新しいTERRAZINE

The new TERRAZINE

漠然とした不安の原因を、「新しいもの」のせいにするのは老化の証拠


少年が起こす凶悪犯罪に、行政は、テレビゲーム規制の理由として、「テレビゲームの残虐な表現がかかわっている」との可能性を指摘しています。動画ミラー(約19MB)
何かというと「悪いことはゲーム・ネットのせい」にしたがる傾向の強いマスメディアでは珍しい検証。ただし内容的にはパオロ・マッツァリーノ(通称「まっつぁん」)氏の『スタンダード 反社会学講座「第2回 キレやすいのは誰だ」で既に述べられている点が多く、7分半もの長い動画を見るよりも、まっつぁんの文章を読む方が面白い。ただ、彼の文章は社会学への皮肉が多く含まれ、冗長な部分、彼の言葉を借りると「くだらない話」も少なくない。(そこが彼の文章のおもしろさでもあるが)そこで、ダイジェスト版として抜き出してみる。

Q.少年の凶悪犯罪は本当に増えているのか

A.強盗以外は減っている

これだけを見ると、年々増えているように見えるが、それは数字のマジックで…

時間軸を昭和20年代まで伸ばすと、全体的には減少傾向であることがわかる。少なくとも凶悪犯罪に関しては「昔は良かった」なんていうのは妄想に過ぎないのだ。
強盗が増加傾向にあるのは、カネが全てということがよく教育された成果と、貧富の差の広がりと言ったところだろうか(根拠無し)

Q.犯罪数が減ったのはわかった。でもそれは少子化のせいでは? 犯罪率はやっぱり増えているのでは?

A.日本は先進国の中では若年層凶殺人率が著しく低い国である

どこの国でも、どの文化でも、いちばん人を殺すのは若い男で、それをグラフ化するとこのように同じようなカーブになることから「ユニバーサルカーブ」と呼ばれるそうだ。
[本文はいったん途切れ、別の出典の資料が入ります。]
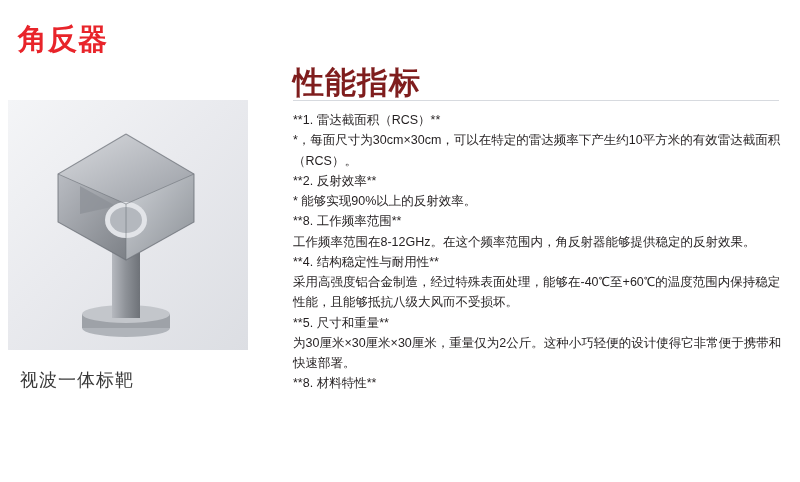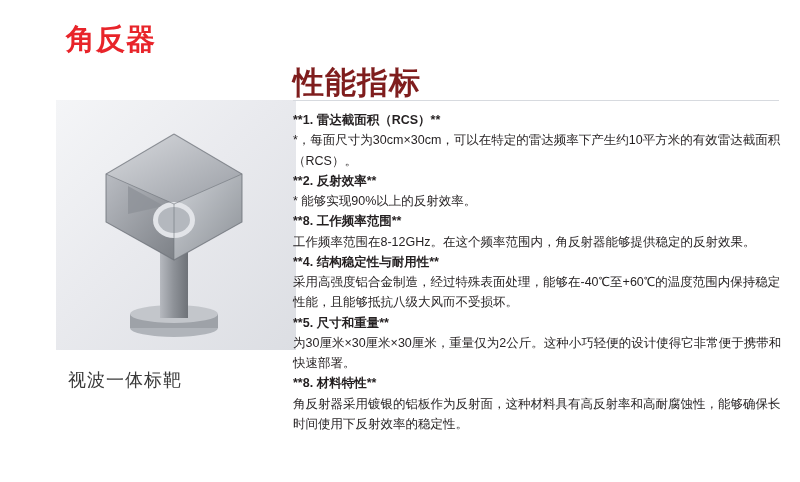"角反器" .left-col { margin-left: 48px -> none }
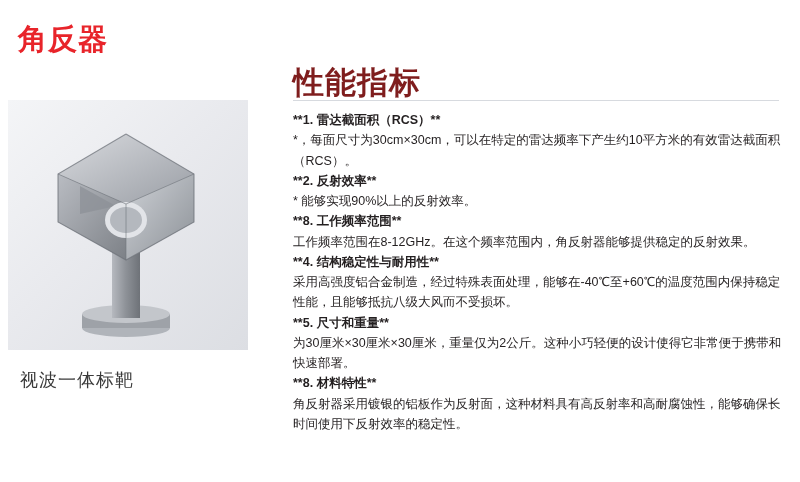"**1. 雷达截面积（RCS）**" .spec-line.bold { font-weight: bold -> normal }
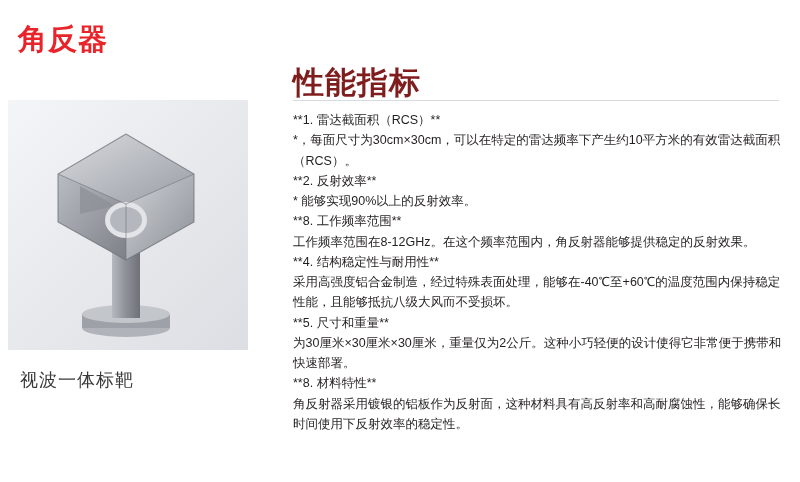"角反射器采用镀银的铝板作为反射面，这种材料具有高反射率和高耐腐蚀性，能够确保长时" p.spec-line { html: <p>角反射器采用镀银的铝板作为反射面，这种材料具有高反射率和高耐腐蚀性，能够确保长时间使用下反射效率的稳定性。</p> -> none }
ところが最近の日本に関してはそれが当てはまらない。全世代的に見て殺人率は低下しており、若年層に於いては著しく低下している。逆に5,60代の高年齢層の低下率は小さく、逆に最近では上昇している。
これらのことから青少年の凶悪犯罪が増加しているというのは妄想で、その妄想をしている5,60代では凶悪犯罪率が増加しているという事実が導き出される。つまり高年齢層が自分たちの世代のことは棚に上げ、若年層に漠然とした社会不安の責任をなすりつけているのである。

力のない古いものほど、新しいものを潰そうとする

ここからは私の妄想を話す。高年齢層には自分たちが悪いことをしてきた自覚がある。それは昭和35年が最も凶悪犯罪が多いデータでも現れている。でも当時はそんなに責められるような悪いことではなかったのだ。ところが社会のモラルの向上により、自分たちは「前科者」になってしまう。それを認めたくない。悪いのは自分たちではなく社会の変化だ。変化させたのは誰だ?若いやつらじゃないか。あいつらと俺等の違いはなんだ?ゲームだよ、ケータイだよ、ネットだよ。そう、直接「新しい者」を責めるのではなく、「新しい物」を責めればいいじゃないか。これが彼らの心理だ。何故そうなるのか。それは老化が原因だ。新しいものについていけない。だから拒否する。そしてついていけない自分を守るために新しいものを潰そうとするのだ。

引き際が肝心

老化は誰の責任でもない。ついていけないのも仕方のないことだ。であれば、いつまでも表舞台にしがみついていないで、後進に道を譲るべきだ。それを出来ずに人の邪魔ばかりしているならば「老害は死ね」と言われても仕方ないだろう。新しいものに興味を持つより先に拒否反応が出るようになったら、自らの引き際を考える歳になったということだ。

追記

このページの方がもっと詳しかった。おすすめ。
少年犯罪は急増しているか

追記2

ソース動画が早くも消えてしまったようなので、国会図書館デジタルアーカイブが本格稼働するまでの間、ミラーを置く。
また、河合幹雄さんの治安が「あぶない」が「あぶない」というコラムが面白かった。